Eventually we went home, after hours of laying in a cold hospital bed waiting for answers. We were told that Bean was very far down for a normal pregnancy, they couldn’t find a heartbeat, and my pregnancy hormone levels were lower than expected. And that it appeared that I was in the early stages of having a miscarriage. If I continued to bleed and cramp, that would be our confirmation. All we could do was go home and wait.

Lewis has this incredibly kind commander who told him to stay with me that night, and every night after, instead of going back to the field and leaving me alone.

I slept a lot that night, and in the morning I woke up in tears. I’ve never woken up and immediately starting crying before. But that’s what happened. Lewis took me to get food and coffee, and in the car ride the song “Thy Will Be Done” came on. I began to sob, and Lewis quickly turned it off. I wasn’t ready to tell God that if this was His will it was ok. I wasn’t ready to trust Him. We sat at a park near us and I remember watching these 4 old men play tennis, thinking how stupid I felt. Sitting there eating soup, watching tennis, like my baby wasn’t currently dying and falling out of me in pieces. It was then that I realized I was angry. I know God. I follow Him. I know the Bible, I know that trials bring character, and He uses them to bring us closer to Himself. But I was so mad that He would use the death of my child to somehow grow me. How dare He allow this. Take me instead. Not this innocent baby. I felt that I had done something wrong to deserve this, that I somehow deserved to be taught a lesson. But that He was taking it out on my kid, rather than me. I was so mad.
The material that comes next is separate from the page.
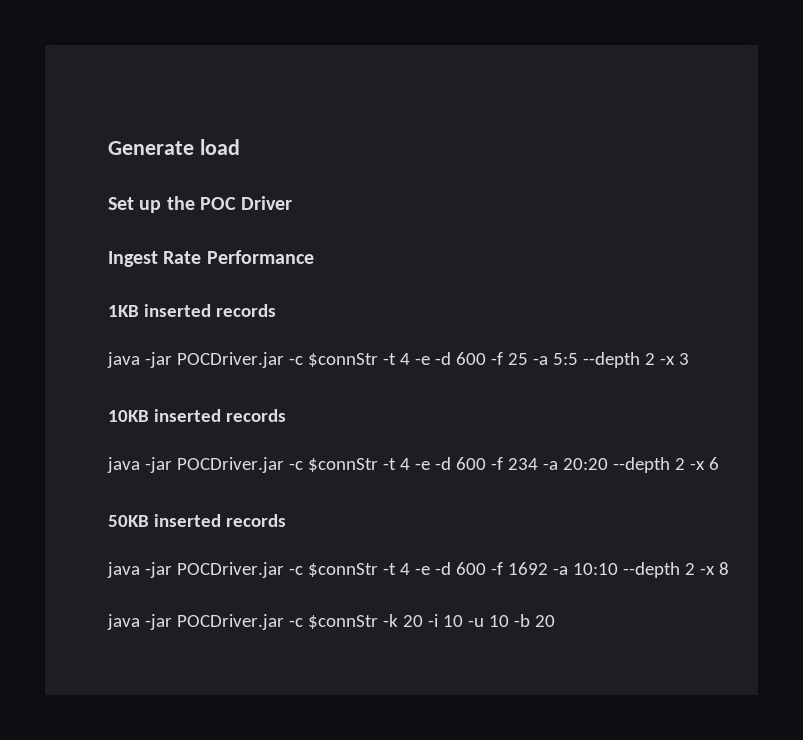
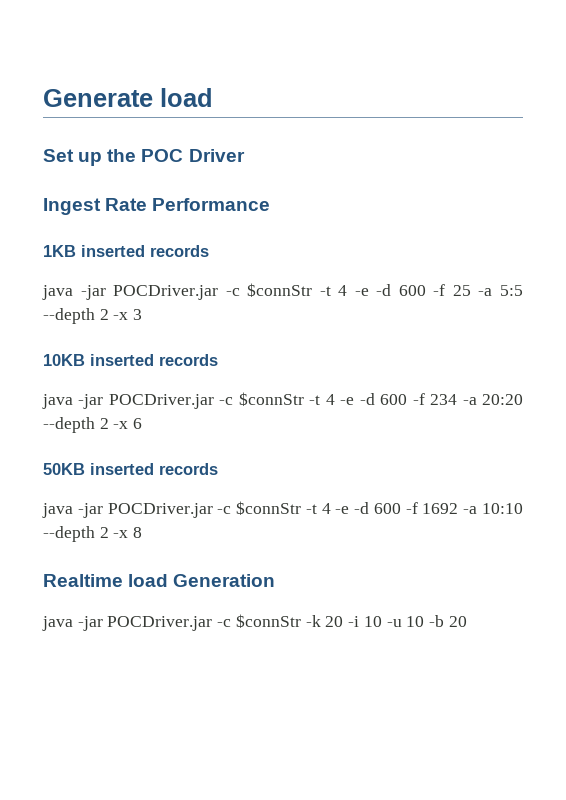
(729, 568) none -> [43,574,276,587] // Realtime load Generation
I cried off and on all day. I tried distracting myself with TV shows when Lewis left for work, but I mostly slept and cried. I wrote a third letter to Bean in the midst of this pain.

“Dearest baby,
I found out yesterday that I was losing you. I have cried more in the past 24 hours than I have ever cried before in my life. I wish that I could somehow comfort you, or hold you, or say good-bye. Your daddy is taking incredible care of me, and your aunts and uncles and grandparents are all surrounding us completely and helping us heal.
I feel helpless, broken, defeated, mad, confused, pain, and no peace.
I can feel you disintegrating inside of me.
I was sitting at Thomas Park with your daddy trying to find some peace and eat some lunch, and I felt so incredibly stupid.
Sitting there, eating, while you, my child, were dying.
You’re falling apart, and I can do nothing.
Yesterday was the darkest day of my life.
I know that I will heal. I know that I will never stop loving and missing you, but the pain will not always be so irrepressibly present. I know that this will all somehow make your daddy and I stronger. But right now, none of that helps or feels like reality.
I am sitting here, trying to distract myself with ice cream and Gilmore Girls, while I bleed. While your presence slowly leaves my body. Every cramp brings tears to my eyes.
Yesterday, after realizing how bad I was bleeding, sitting alone on the bathroom floor, I grabbed my stomach and told you I loved you. Because I don’t know what else to do.
There are reminders of you all over our house, and our lives. Tiny shoes, books I bought for you, clothes I bought for myself in preparation for you to grow. A note in the shower that I wrote your daddy after we found out about you. Its been hanging there for a couple of weeks. I don’t know what to do with these things. These reminders. I want to hold on to them, to hold on to you.
I am mad that God would allow this. I know that that is absolutely not how I should be responding, but that is absolutely how I feel. I wish he had taken me instead. I don’t understand, and I’m confused. I want Him to tell me why. But He doesn’t have to. You were His before you were mine. You were His before creation. He loves you more than I could possibly imagine loving you. But still, I am mad.
I don’t know if this will be the last letter I write to you or not. Please know that I love you immensely, as does your daddy, and I miss you so much I cant breathe. 
-Momma”

Thursday night, around 8pm, something happened in my heart and I was finally ready to hear God’s answers. To let Him talk to me. I wasn’t angry anymore, or at least I didn’t want to be. I wanted to understand.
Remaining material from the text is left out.